BEGIN Information

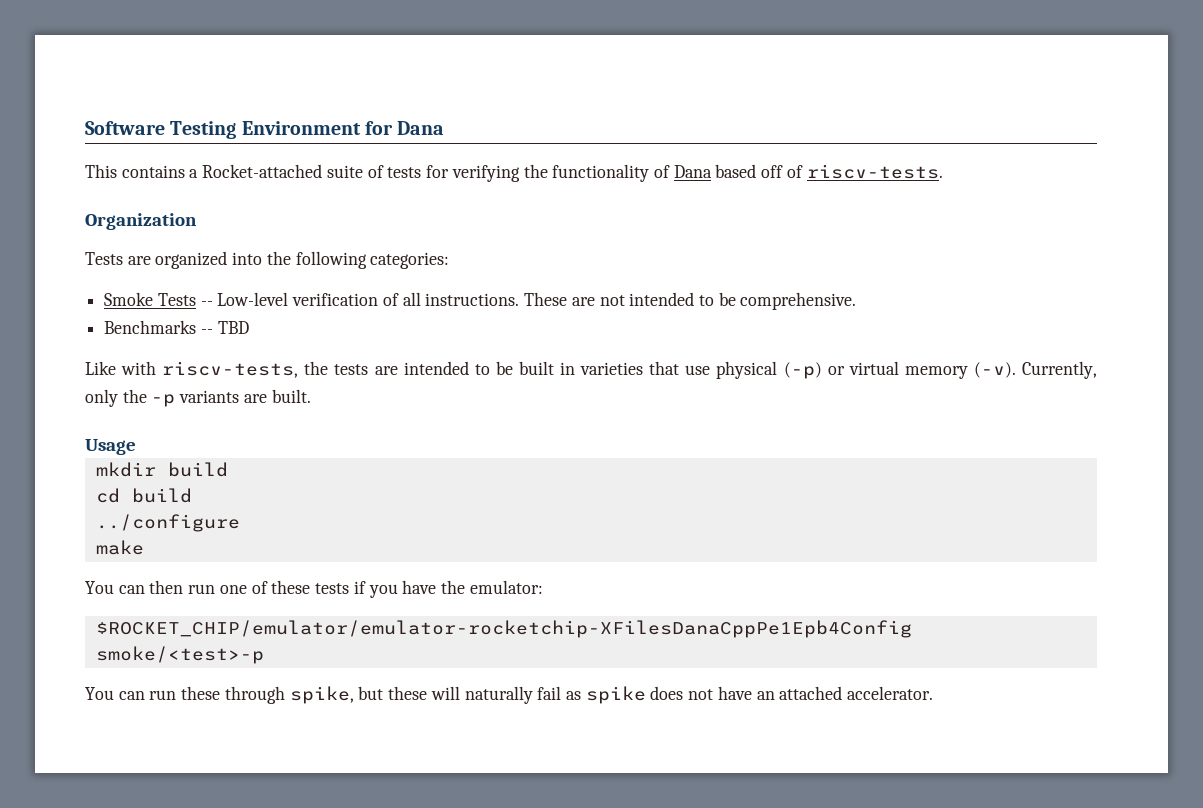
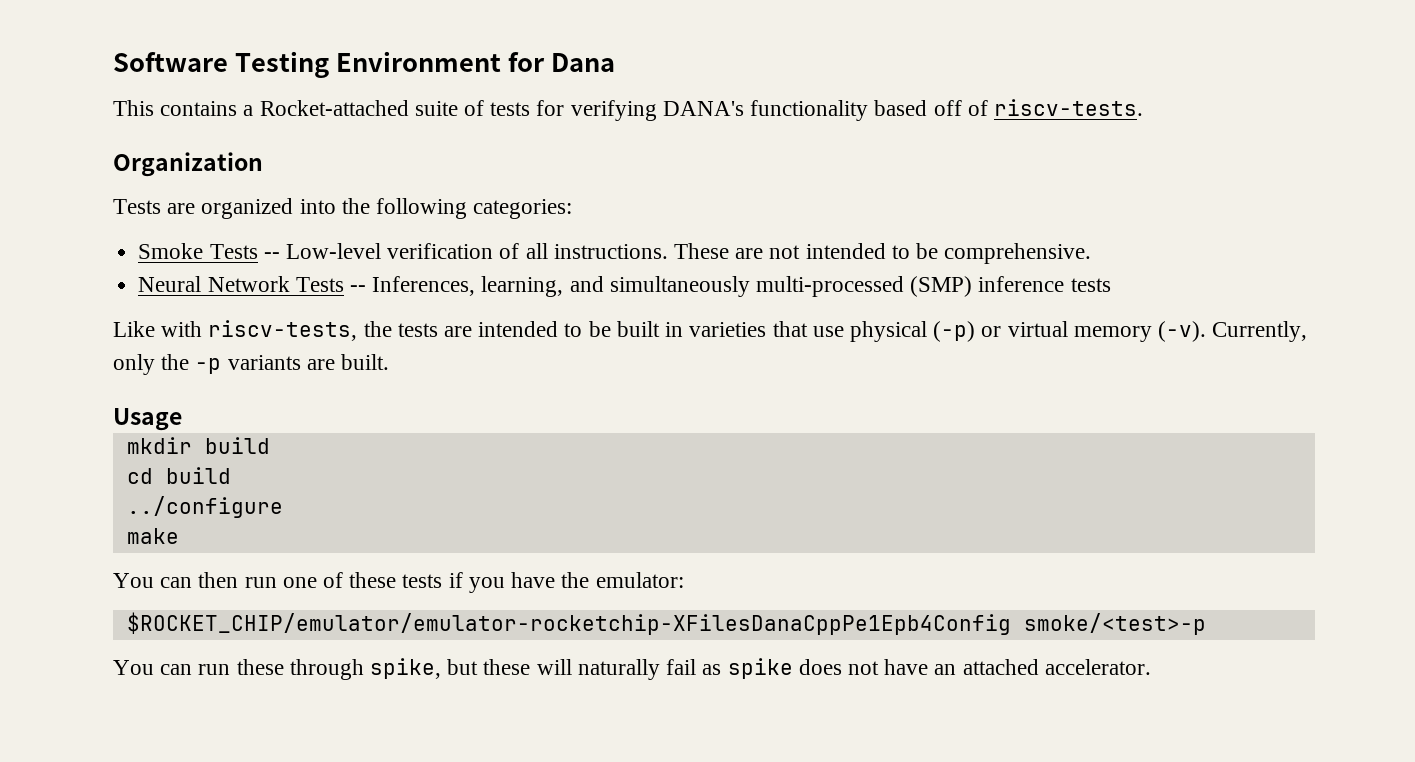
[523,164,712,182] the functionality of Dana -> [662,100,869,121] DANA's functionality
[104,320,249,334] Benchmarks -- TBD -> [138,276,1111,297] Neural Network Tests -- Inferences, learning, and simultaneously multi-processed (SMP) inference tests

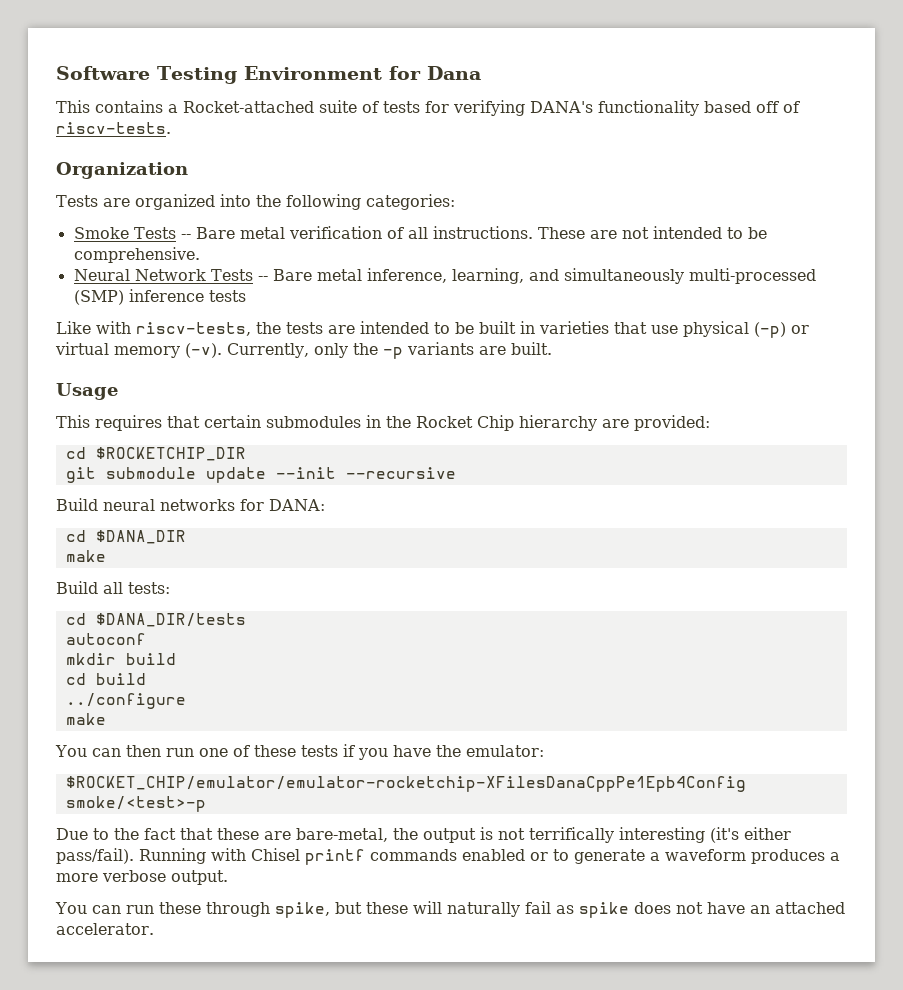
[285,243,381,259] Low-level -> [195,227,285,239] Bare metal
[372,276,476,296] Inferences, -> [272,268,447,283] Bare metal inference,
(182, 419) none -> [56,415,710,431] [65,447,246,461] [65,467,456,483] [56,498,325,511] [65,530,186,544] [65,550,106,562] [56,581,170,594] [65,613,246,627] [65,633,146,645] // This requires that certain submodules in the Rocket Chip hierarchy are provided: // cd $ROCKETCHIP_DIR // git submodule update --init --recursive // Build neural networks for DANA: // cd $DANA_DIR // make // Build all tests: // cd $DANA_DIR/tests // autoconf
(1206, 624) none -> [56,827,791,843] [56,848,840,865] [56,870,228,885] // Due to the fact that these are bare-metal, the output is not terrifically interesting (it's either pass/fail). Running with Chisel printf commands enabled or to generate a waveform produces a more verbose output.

END Information

Goal of the exercise
Reproduce, word for word, every line from the start of the records down to and including the line with "[285,243,381,259] Low-level ->"; skip the pictures.

Solution below
[523,164,712,182] the functionality of Dana -> [662,100,869,121] DANA's functionality
[104,320,249,334] Benchmarks -- TBD -> [138,276,1111,297] Neural Network Tests -- Inferences, learning, and simultaneously multi-processed (SMP) inference tests

[285,243,381,259] Low-level -> [195,227,285,239] Bare metal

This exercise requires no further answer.